Wang Chutong, one of the Siku quanshu editors, then went on to compile the Lianshi in the 1790s, the first modern encyclopaedia devoted entirely to the work and activities of women. Subjects covered marriage, physical appearance, weaving, poetry and the role of women across the social spectrum, from imperial princess to streetwalker. The work was edited by men, but as Dr Zurndorfer observes, of the hundred contributors to the Lianshi, a large proportion were married to women with prestigious literary reputations. ‘One may infer that their appreciation of these women’s talents spurred their involvement … and that the topics they pursued therein reflect that admiration.’*
Given the circumstances surrounding its inception, perhaps it was inevitable that the Yongle Dadian would meet a tumultuous end. Initially stored in the Ming Dynasty capital Nanjing, it moved with the emperor to the new capital Beijing in 1421, and for almost a century and a half it remained in the summer palace in the Forbidden City. When a fire almost destroyed the palace, two copies were finally made, one of them destined for the Beijing Hanlin Academy, China’s largest repository library established in the 1720s. The fate of the other copies and fragments of copies is uncertain, but many were burnt when British and French troops sacked the Imperial Archive in 1860.

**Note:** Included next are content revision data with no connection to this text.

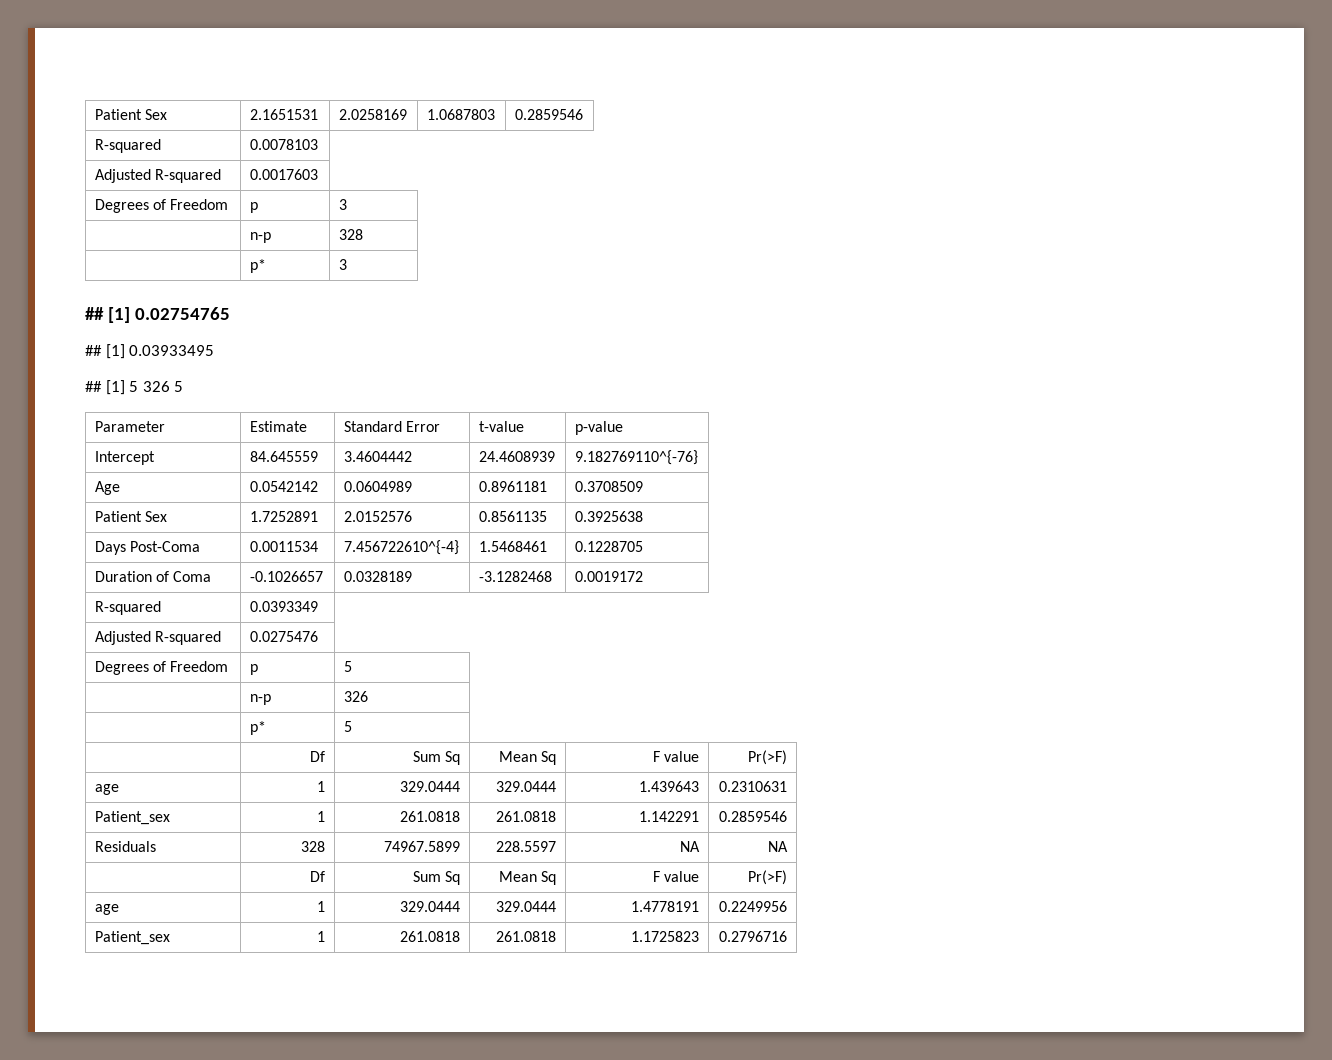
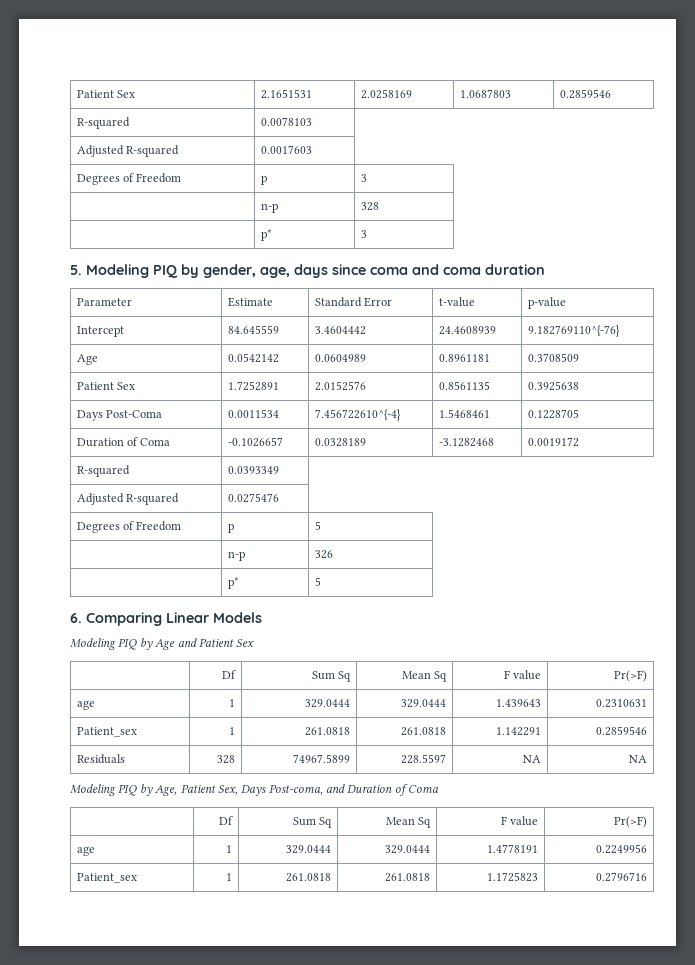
- ## [1] 0.02754765
- ## [1] 0.03933495
- ## [1] 5 326 5
+ 5. Modeling PIQ by gender, age, days since coma and coma duration
+ 6. Comparing Linear Models
+ Modeling PIQ by Age and Patient Sex
+ Modeling PIQ by Age, Patient Sex, Days Post-coma, and Duration of Coma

The last remaining copy, the one at the Hanlin Library, met a lonely and unceremonious fate. That manuscript, writes Lauren Christos, the Librarian at Florida International University, ‘over time fell prey to poor preservation whether through theft, rodents or insects, warfare or fire.’ The rodents didn’t chew everything: of the original 11,095 volumes, about 800 were still readable in 1900. After the Siege of Peking in that year, and the fire that swept through the library, the number dropped to only 370, or 809 sections, the equivalent of having only entries for the letter A.*
The loss of the text heralded the loss of an entire culture, for what is a society without an archive of its history and the memory of its people? In some quarters, the destruction of physical evidence of a group’s culture is legally defined as genocide.*
And in time even the name disintegrated. Maybe it really was the Yongle Dadian or the Yung Lo Da Dian. Perhaps Wenxian Dacheng should still hold. We only have what we call it today, for tomorrow it is still not there.
DEVISE, WIT
Devise, wit; write, pen; for I am for whole volumes in folio.
When the lovelorn Armado calls upon divine inspiration near the beginning of Love’s Labour’s Lost, the audience knows his quest is doomed. Here is the pompous Spanish braggart sure that he was the first man to fall in love, dropping his military pursuits to woo his intended with poetry. Alas he has neither the talent nor the learning to write the persuasive sonnet; he has only the pale prospect of parody.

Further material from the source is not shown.